Più della metà dei giovani tra i 15 e i 24 anni non ha un lavoro: l'Isola in questa - triste - classifica è addirittura nella top ten d'Europa: sesta nel Vecchio Continente, terza in Italia. Ecco perché la proposta di aiutare le assunzioni delle nuove generazioni fatta dal Governo sembra cucita su misura per la Sardegna: contributi cancellati per i primi tre anni di contratto per tutto il sud, dimezzati in tutto il resto della nazione.

"È una strada", ha detto il ministro del Lavoro Giuliano Poletti, anticipando che con la manovra finanziaria potrebbe arrivare anche "un ventaglio più ampio di strumenti di azioni, dagli investimenti al sostegno all'occupazione".

I COSTI - Le tasse e i contributi previdenziali asciugano lo stipendio dei lavoratori fino alla metà. Ribaltando il punto di vista, costano all'azienda il doppio di quello che arriva in ogni busta paga.

La Cgia di Mestre ha calcolato che una stipendio di 1.350 euro netti il costo del lavoro incide per il 41,5 per cento, mentre su un salario di 1700 euro schizza addirittura al 46,8 per cento.

"INCENTIVI FONDAMENTALI" - Nell'Isola in cui abbondano i giovani neet , acronimo inglese di "not engaged in education, employment or training", ossia una persona non impegnata nello studio, nel lavoro o nella formazione, è giusto che vengano messe in campo misure straordinarie.

"Le condizioni di partenza sono diverse rispetto al resto d'Italia, quindi bisogna trovare soluzioni diverse per la Sardegna e per tutto il Mezzogiorno, in modo da stimolare la ripartenza", dice Ignazio Ganga, segretario generale della Cisl regionale.

Non bisogna trascurare però la formazione: "Viviamo in un contesto in cui 51mila persone hanno la quinta elementare e 181mila la terza media. Ci stiamo avviando verso la quarta rivoluzione industriale in queste condizioni, servono misure anche per stimolare la preparazione e la professionalizzazione dei nuovi assunti".

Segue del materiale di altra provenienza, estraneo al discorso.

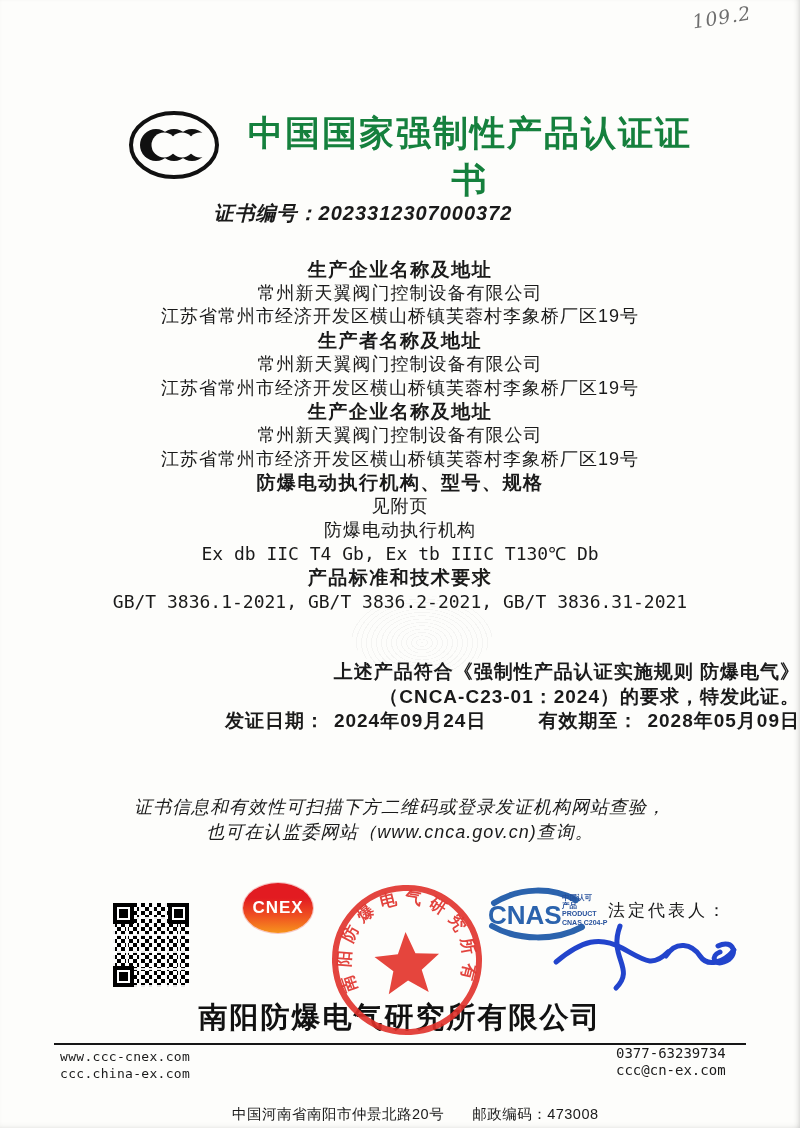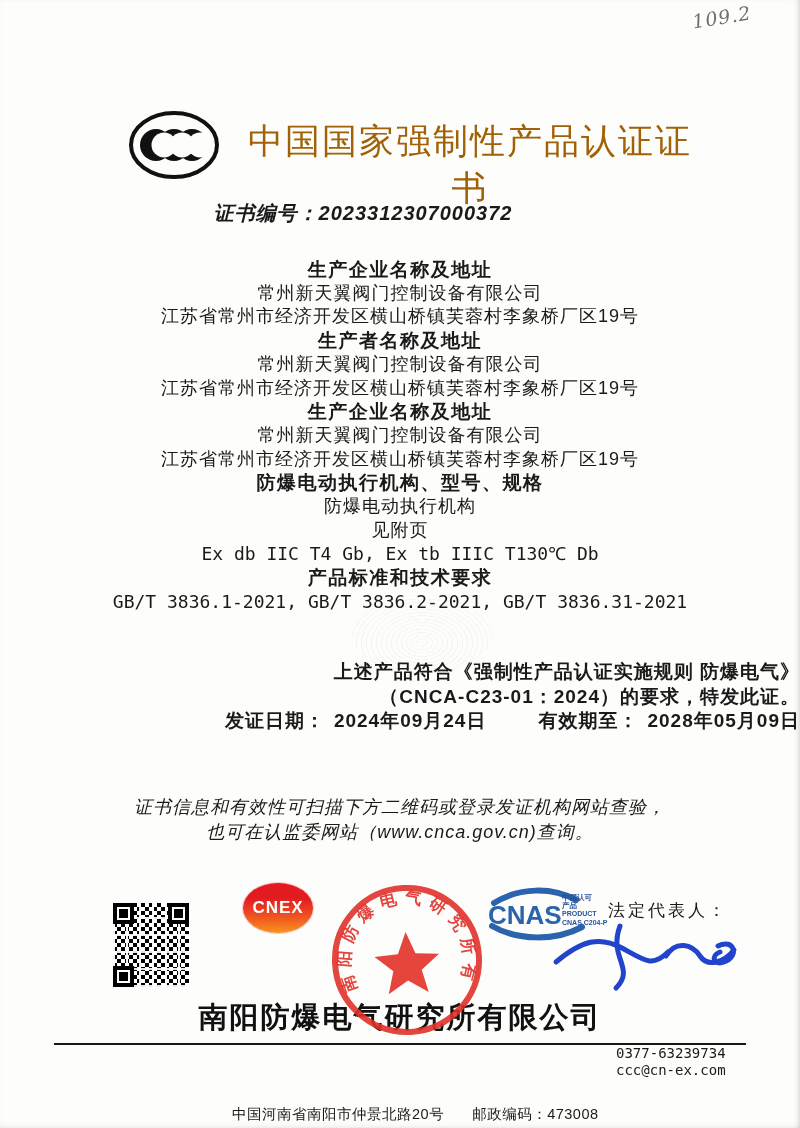--- a/index.html
+++ b/index.html
@@ -13,22 +13,22 @@
   }
   .hand-note{
     position:absolute;left:692px;top:6px;transform:rotate(-9deg);
     font-family:"DejaVu Serif", serif;font-style:italic;
     font-size:19px;color:#6e6e6e;letter-spacing:1px;
   }
   
   .header{position:absolute;left:0;top:104px;width:800px;height:80px;}
   .ccc-logo{position:absolute;left:128px;top:6px;}
   .title{
-    position:absolute;left:240px;top:14px;width:460px;text-align:center;
-    font-size:35px;font-weight:normal;letter-spacing:2px;color:#a16207;
+    position:absolute;left:240px;top:6px;width:460px;text-align:center;
+    font-size:35px;font-weight:bold;letter-spacing:2px;color:#15803d;
   }
   .certno{
     position:absolute;left:0;top:200px;width:726px;text-align:center;
     font-size:20px;font-weight:bold;letter-spacing:1px;font-style:italic;
   }
   
   .fields{
     position:absolute;left:0;top:258px;width:800px;text-align:center;
   }
   .fields div{line-height:23.7px;}
@@ -143,22 +143,22 @@
 
     <div class="h">生产者名称及地址</div>
     <div class="t">常州新天翼阀门控制设备有限公司</div>
     <div class="t">江苏省常州市经济开发区横山桥镇芙蓉村李象桥厂区19号</div>
 
     <div class="h">生产企业名称及地址</div>
     <div class="t">常州新天翼阀门控制设备有限公司</div>
     <div class="t">江苏省常州市经济开发区横山桥镇芙蓉村李象桥厂区19号</div>
 
     <div class="h">防爆电动执行机构、型号、规格</div>
+    <div class="t">见附页</div>
     <div class="t">防爆电动执行机构</div>
-    <div class="t">见附页</div>
     <div class="t mono">Ex db IIC T4 Gb, Ex tb IIIC T130℃ Db</div>
 
     <div class="h">产品标准和技术要求</div>
     <div class="t mono">GB/T 3836.1-2021, GB/T 3836.2-2021, GB/T 3836.31-2021</div>
   </div>
 
   <div class="smudge"></div>
 
   <div class="statement">
     <div>上述产品符合《强制性产品认证实施规则 防爆电气》</div>
@@ -218,20 +218,24 @@
         <path d="M118,44 c10,-16 26,-12 34,0 c8,12 24,6 34,-6"></path>
         <path d="M170,34 c16,-8 22,10 6,16 c-10,4 -14,-6 -4,-10"></path>
       </g>
     </svg>
   </div>
 
   <div class="orgname">南阳防爆电气研究所有限公司</div>
 
   <div class="rule"></div>
 
+  <div class="f-left">
+    <div>www.ccc-cnex.com</div>
+    <div>ccc.china-ex.com</div>
+  </div>
   <div class="f-center">
     <span>中国河南省南阳市仲景北路20号</span><span class="sp"></span><span>邮政编码：</span><span>473008</span>
   </div>
   <div class="f-right">
     <div>0377-63239734</div>
     <div>ccc@cn-ex.com</div>
   </div>
 
 </div>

INTERVENTI DEFINITIVI - Qualcuno storce il naso per la precarietà degli interventi: dopo tre anni, tutto tornerebbe come prima. E c'è il rischio che i dati del mercato del lavoro vengano "drogati" da sgravi a pioggia.

Meglio, semmai, un provvedimento a lunga scadenza: "Non ci sono elementi di chiarezza sulle risorse che il governo intende riservare a questa proposta. Bisogna avere garanzie che non ci siano penalizzazioni sul versante pensionistico per i giovani. Sarebbe sicuramente meglio che Palazzo Chigi studiasse un piano straordinario di lavoro", dice Fulvia Murru, segretario della Uil Funzione pubblica.

"Nella proposta Poletti si parla solo dei primi 3 anni di sgravi, noi invece abbiamo bisogno di interventi strutturali. Finiti i bonus ci sarà la tendenza a licenziare, bisogna invece agire sui costi dei licenziamenti, così si scoraggia questa pratica".

Per quanto riguarda le risorse, poi, "basterebbe agire seriamente sull'evasione fiscale, sulla corruzione e sull'usura per reperire ciò che serve a finanziare sviluppo, lavoro e pensioni".

IL RISCHIO - A proposito di pensioni: gran parte del prelievo statale sulle buste paga va alla previdenza sociale.

Lo sgravio ipotizzato da Poletti per incentivare le assunzioni potrebbe creare una voragine sul versante pensionistico: "Meglio non agire sulla leva contributiva, perché quelli sono soldi che vanno sulle pensioni. Sarebbe spiacevole scoprire che i conti dell'Inps sono sbilanciati", spiega Michele Carrus, segretario generale della Cgil.

I rappresentanti del sindacato più importante d'Italia sono scettici di fronte alla proposta del governo. "Ogni giorno ne sentiamo una nuova. Servono proposte sostenibili e serie. La politica degli sgravi non produce effetti duraturi, specialmente quando è concessa a tutti, in maniera indiscriminata. Per migliorare il mercato del lavoro servono un turn over pensionistico e investimenti".